Carlin Romano at the University of Pennsylvania has a scathing review of John Gray's recent pseudo-philosophical output. I listened to him debate the subject of atheism with Jonathan Miller recently. He really does sound like a complete blithering idiot who throws out compositional fallacies at every chance he gets. There seems to be a whole swathe of historically-inclined pseudo-thinkers who say things like "Ah, well, phenomenon p shares one characteristic from earlier phenomenon q, therefore p is strongly causally linked to q" (this is a much cleaned-up version of this illogic - usually it's couched in mind-numbingly idiotic rhetoric). It's really quite silly, and we see it all the time with discussion of the so-called "New Atheism". The LSE has a good track record for philosophers, but John Grey is the big blot on their reputation. Tenure can bite you on the arse, folks. 2008-01-16T12:14:50ZUntitled entry permalink

Semantic Web news 2008-01-16T02:24:15ZTitled entry permalink

I take my eye off the ball and all sorts of stuff happens at the W3C!

The biggest news is that SPARQL is now a Recommendation! The Data Access Work Group has done a stunning job - SPARQL is well-specified, has a comprehensive test suite and is tremendously useful. For all those people who are cynical about the W3C, I suggest they take a look at SPARQL. We also have a MIME type for SPARQL queries - application/sparql-query. Nice.

Also, Notation3 has been published as a Team Submission (a little known part of W3C folklore where members of the W3C Team formally ask timbl to publish a document on w3.org, which he then does if he wants to), as has Turtle. The N3 Team Submission is by timbl and DanC while the Turtle one is by timbl and dajobe. This is a good thing. N3 has made a baby step towards standardization - the spec is filling out, and it's a degree of formality higher than being part of Design Issues. I don't see any reason not to standardize Turtle and N3 - both are already widely implemented in a lot of different tools and languages. Interestingly, before Monday, the last Team Submission was GRDDL, and that's now a Recommendation also.

I'm currently working on a data portability 'thing' - namely, getting my data out from the clutches of my bank and making it more useful. I discovered today that NatWest allow one to get CSV data out, and to cancel printed monthly bank statements.

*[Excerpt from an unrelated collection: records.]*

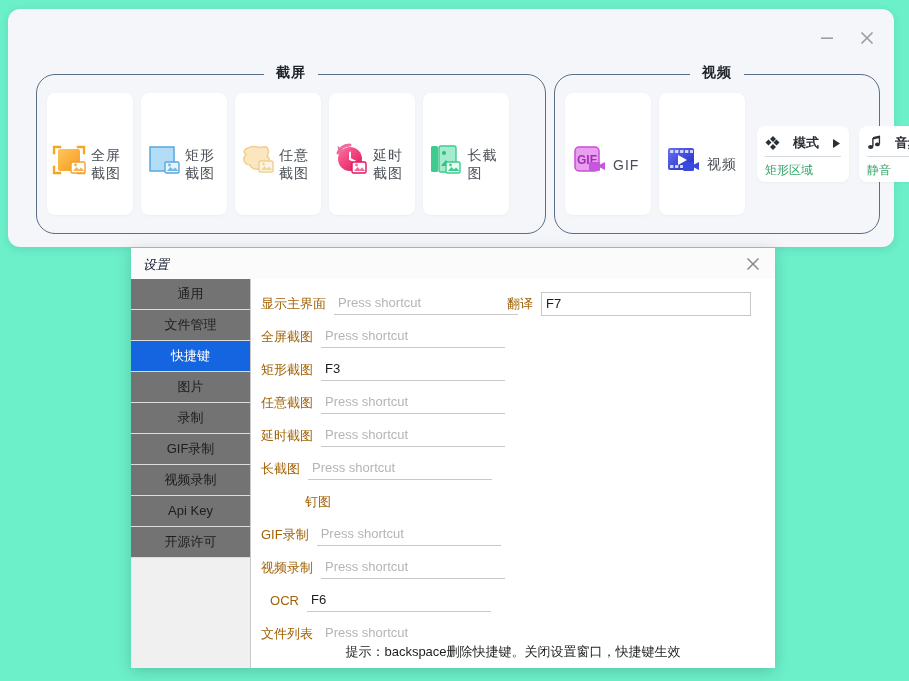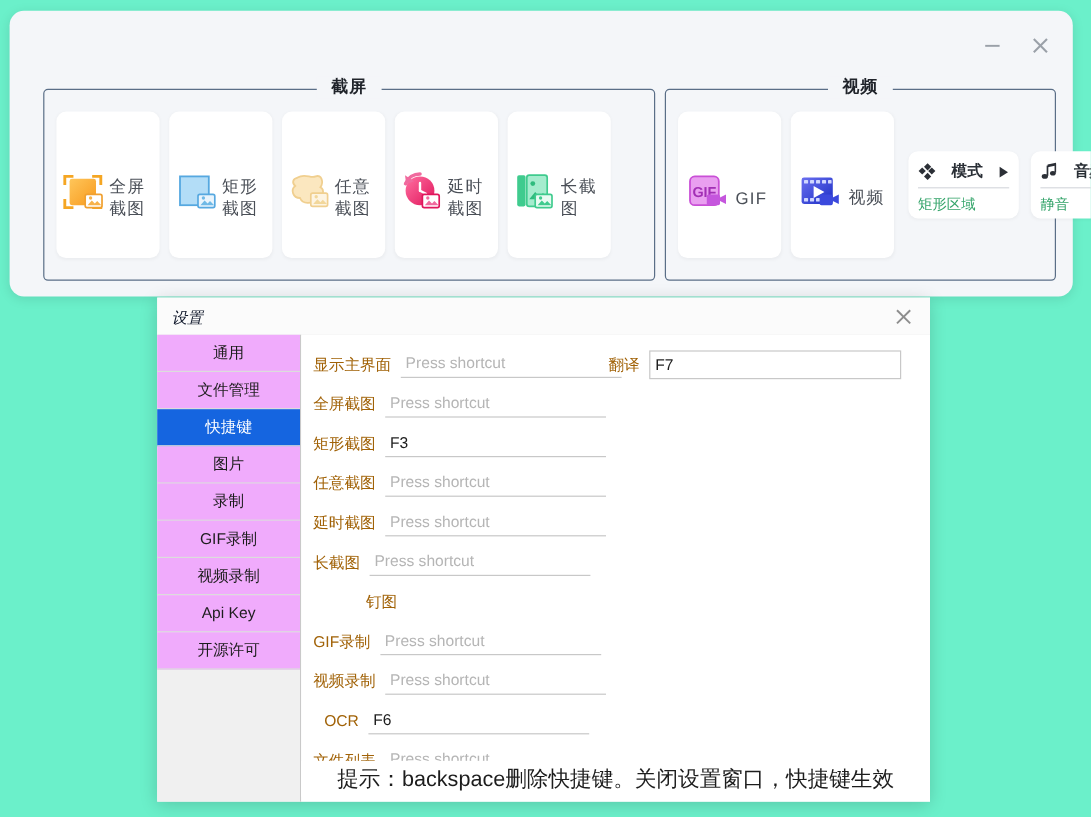"截屏" .group-box { border-radius: 4px -> 19px }
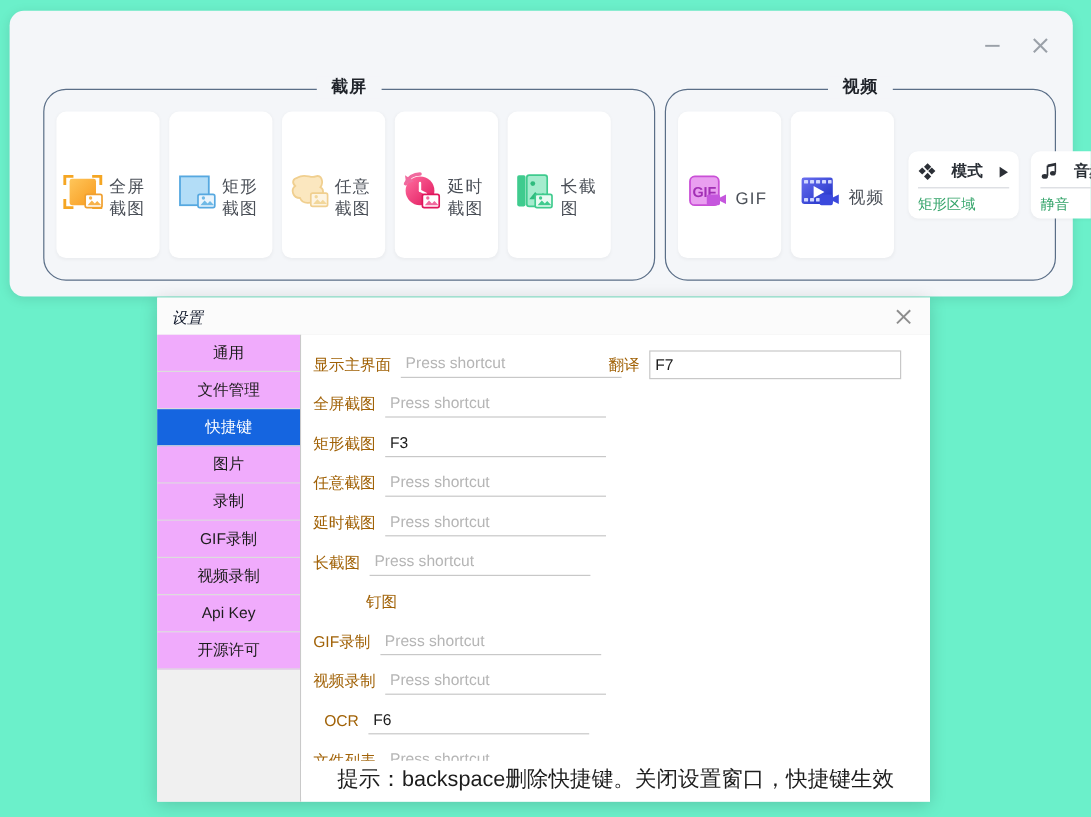"通用" .side-item { background: #f0abfc -> #737373 }
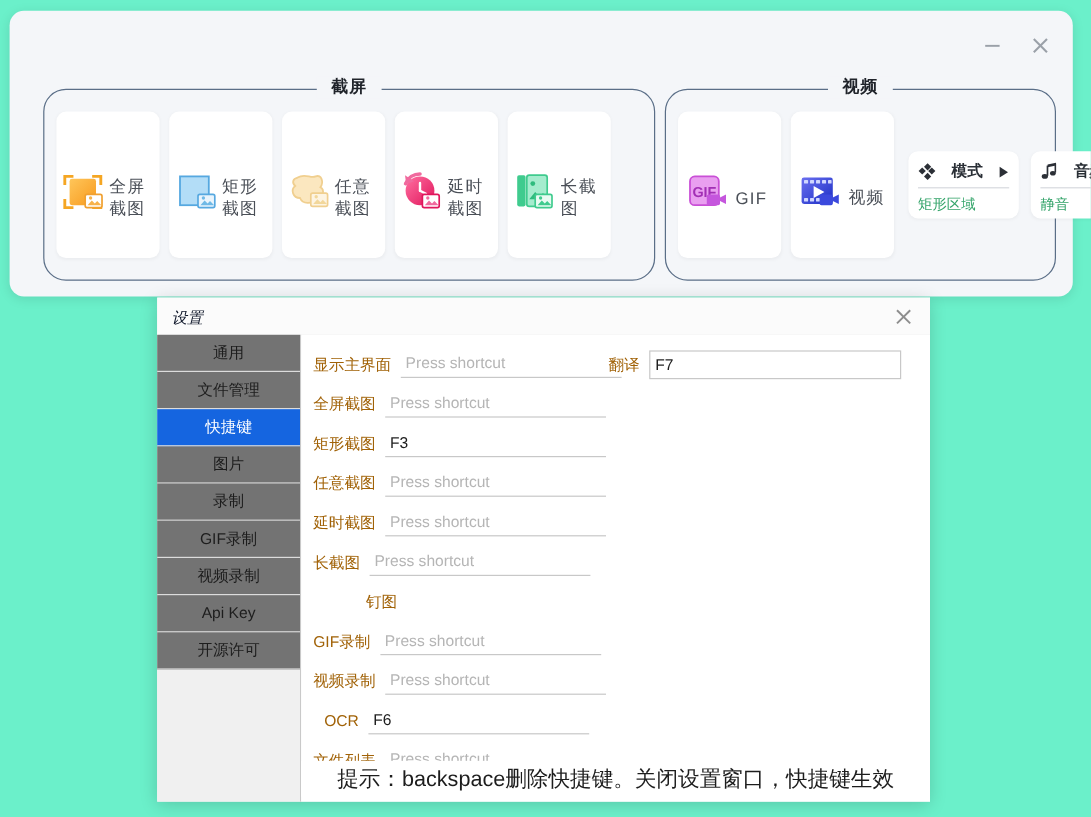"提示：backspace删除快捷键。关闭设置窗口，快捷键生效" #settings-hint { font-size: 18px -> 13px }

This is great news. I don't need bits of paper cluttering up my life when I've got a computer that's a lot more secure. I now have a CSV file with the last 45 transactions on my current account and the last 48 on my credit card - including interest payments, direct debits, BACS payments, purchases, paid-in cheques and currency conversions. The data isn't great, but it's a start. I've already started writing a parser for it in Python. I'm going to basically try and turn it into something a little more useful and natural than CSV (possibly XML or even RDF - I can see a use for running Rules on the data with regular expressions), and figure out a de-duping process (quite important with financial transactions) - then I can start storing this in a data store and start running queries over it. It's difficult designing the data in a useful way - I wish NatWest (and, presumably, the whole financial sector) would provide better quality data.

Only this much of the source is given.